Make an exact copy of the entries below and leave any picture out of it.

Provided entries below:

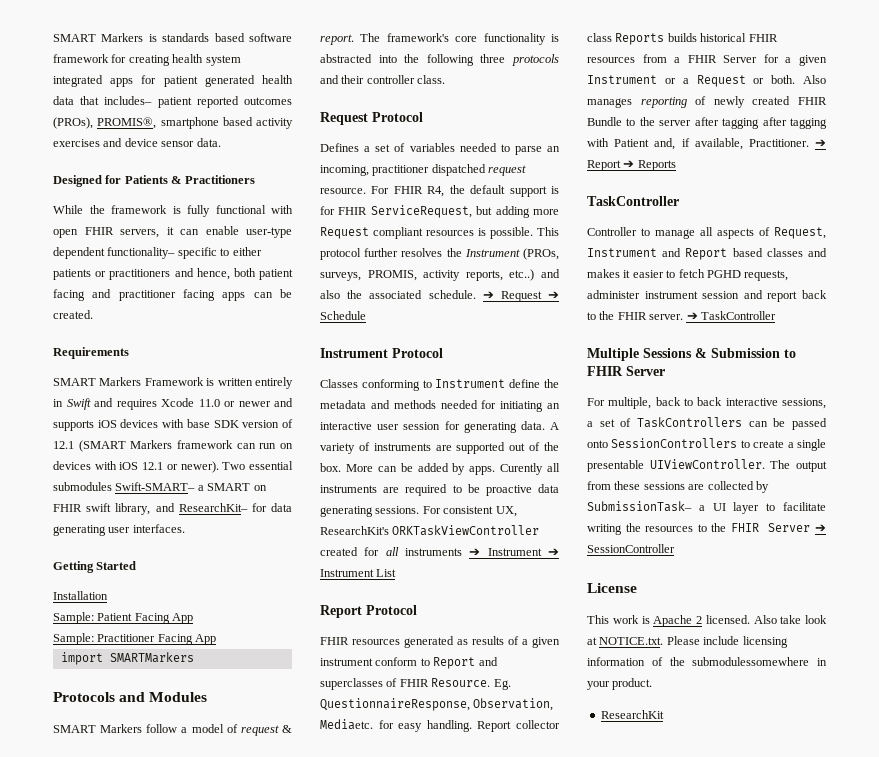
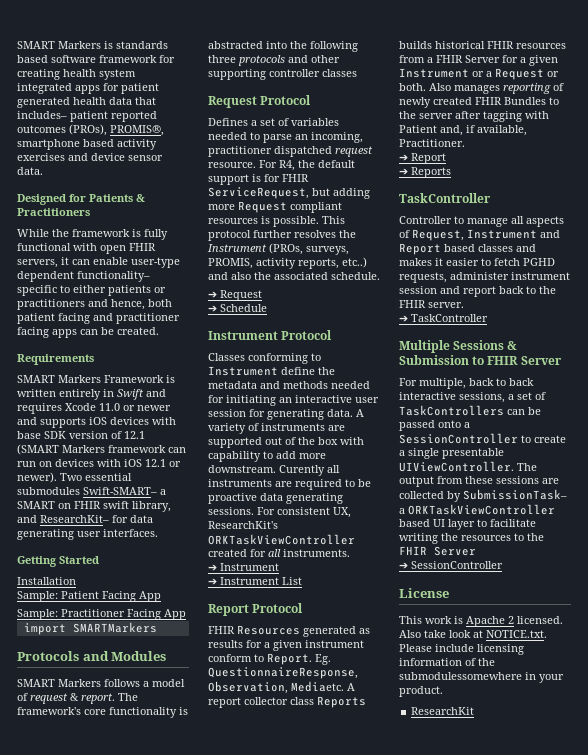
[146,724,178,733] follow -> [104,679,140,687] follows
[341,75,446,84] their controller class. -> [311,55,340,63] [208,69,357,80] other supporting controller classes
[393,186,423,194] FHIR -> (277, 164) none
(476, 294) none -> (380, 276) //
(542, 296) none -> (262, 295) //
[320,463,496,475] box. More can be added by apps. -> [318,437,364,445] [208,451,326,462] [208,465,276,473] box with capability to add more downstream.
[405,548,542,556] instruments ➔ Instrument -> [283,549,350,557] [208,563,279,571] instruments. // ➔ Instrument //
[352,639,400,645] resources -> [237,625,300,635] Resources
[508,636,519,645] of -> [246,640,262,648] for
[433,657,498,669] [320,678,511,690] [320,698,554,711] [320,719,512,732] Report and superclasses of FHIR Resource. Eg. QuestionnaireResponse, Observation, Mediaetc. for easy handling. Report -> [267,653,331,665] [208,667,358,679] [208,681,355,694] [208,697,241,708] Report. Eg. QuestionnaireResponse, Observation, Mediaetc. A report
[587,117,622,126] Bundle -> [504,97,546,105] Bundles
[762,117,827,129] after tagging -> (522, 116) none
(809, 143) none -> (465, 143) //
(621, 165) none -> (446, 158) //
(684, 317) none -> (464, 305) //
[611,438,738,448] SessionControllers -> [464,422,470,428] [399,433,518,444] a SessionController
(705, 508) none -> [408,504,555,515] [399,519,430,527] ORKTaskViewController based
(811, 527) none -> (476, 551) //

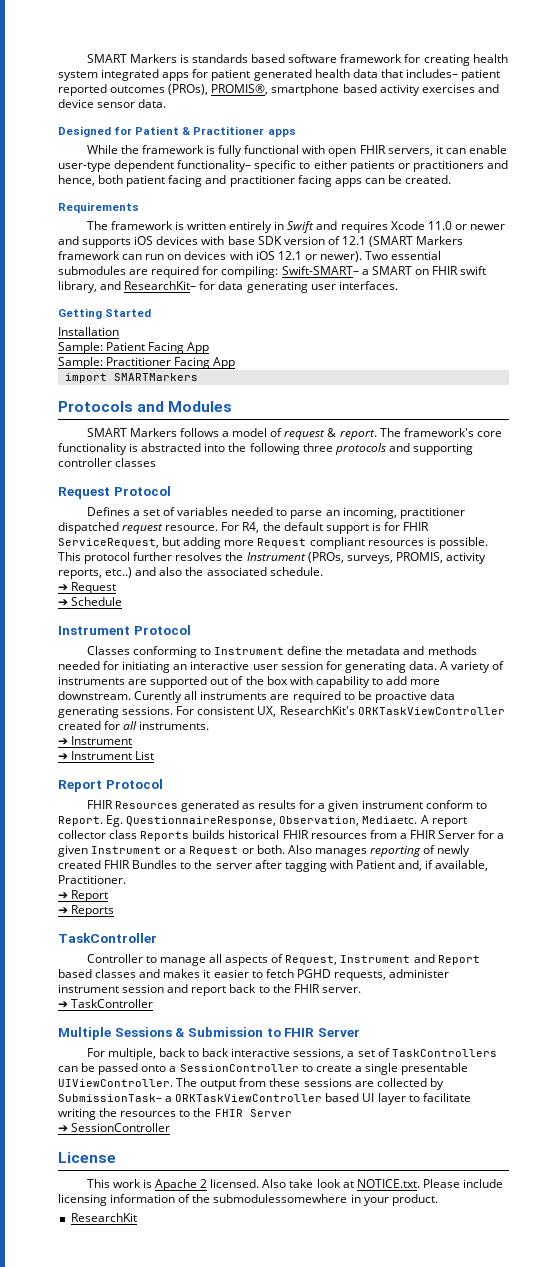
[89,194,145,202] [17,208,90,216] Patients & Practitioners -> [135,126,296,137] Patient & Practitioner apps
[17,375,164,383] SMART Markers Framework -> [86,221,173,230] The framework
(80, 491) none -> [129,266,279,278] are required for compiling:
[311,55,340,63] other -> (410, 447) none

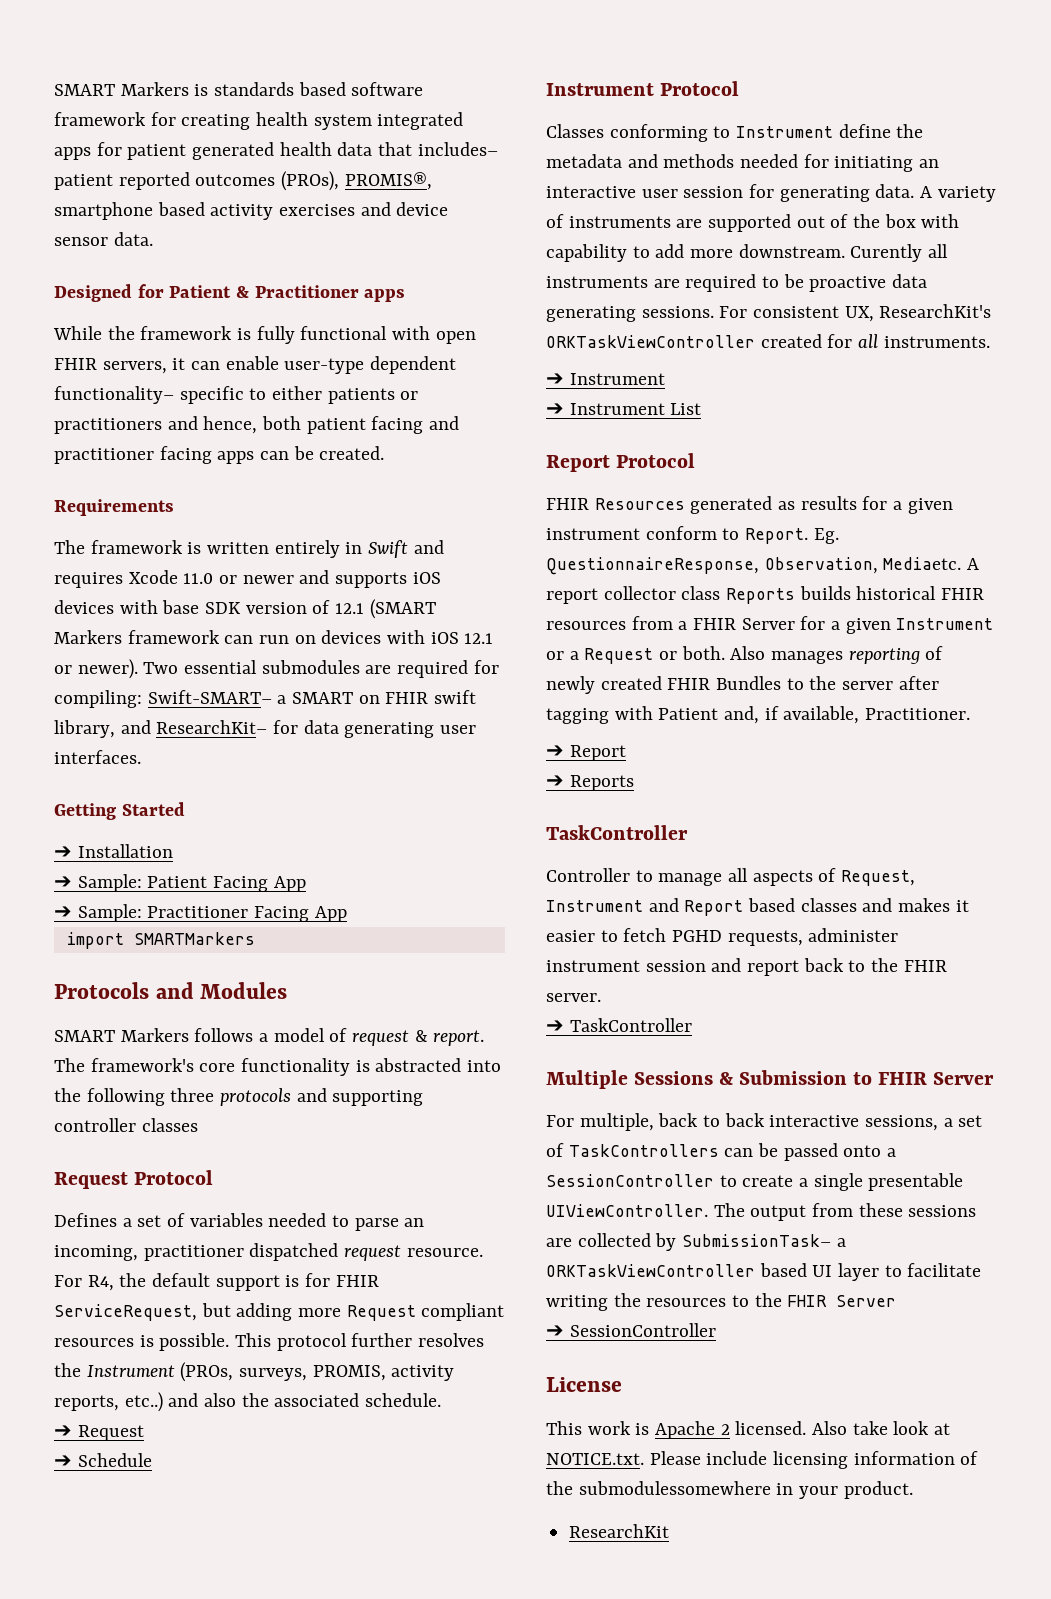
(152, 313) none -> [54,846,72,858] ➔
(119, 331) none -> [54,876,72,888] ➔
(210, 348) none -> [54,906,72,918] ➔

End of Provided entries.

Answer to the problem:
[146,724,178,733] follow -> [104,679,140,687] follows
[341,75,446,84] their controller class. -> [311,55,340,63] [208,69,357,80] other supporting controller classes
[393,186,423,194] FHIR -> (277, 164) none
(476, 294) none -> (380, 276) //
(542, 296) none -> (262, 295) //
[320,463,496,475] box. More can be added by apps. -> [318,437,364,445] [208,451,326,462] [208,465,276,473] box with capability to add more downstream.
[405,548,542,556] instruments ➔ Instrument -> [283,549,350,557] [208,563,279,571] instruments. // ➔ Instrument //
[352,639,400,645] resources -> [237,625,300,635] Resources
[508,636,519,645] of -> [246,640,262,648] for
[433,657,498,669] [320,678,511,690] [320,698,554,711] [320,719,512,732] Report and superclasses of FHIR Resource. Eg. QuestionnaireResponse, Observation, Mediaetc. for easy handling. Report -> [267,653,331,665] [208,667,358,679] [208,681,355,694] [208,697,241,708] Report. Eg. QuestionnaireResponse, Observation, Mediaetc. A report
[587,117,622,126] Bundle -> [504,97,546,105] Bundles
[762,117,827,129] after tagging -> (522, 116) none
(809, 143) none -> (465, 143) //
(621, 165) none -> (446, 158) //
(684, 317) none -> (464, 305) //
[611,438,738,448] SessionControllers -> [464,422,470,428] [399,433,518,444] a SessionController
(705, 508) none -> [408,504,555,515] [399,519,430,527] ORKTaskViewController based
(811, 527) none -> (476, 551) //

[89,194,145,202] [17,208,90,216] Patients & Practitioners -> [135,126,296,137] Patient & Practitioner apps
[17,375,164,383] SMART Markers Framework -> [86,221,173,230] The framework
(80, 491) none -> [129,266,279,278] are required for compiling:
[311,55,340,63] other -> (410, 447) none

(152, 313) none -> [54,846,72,858] ➔
(119, 331) none -> [54,876,72,888] ➔
(210, 348) none -> [54,906,72,918] ➔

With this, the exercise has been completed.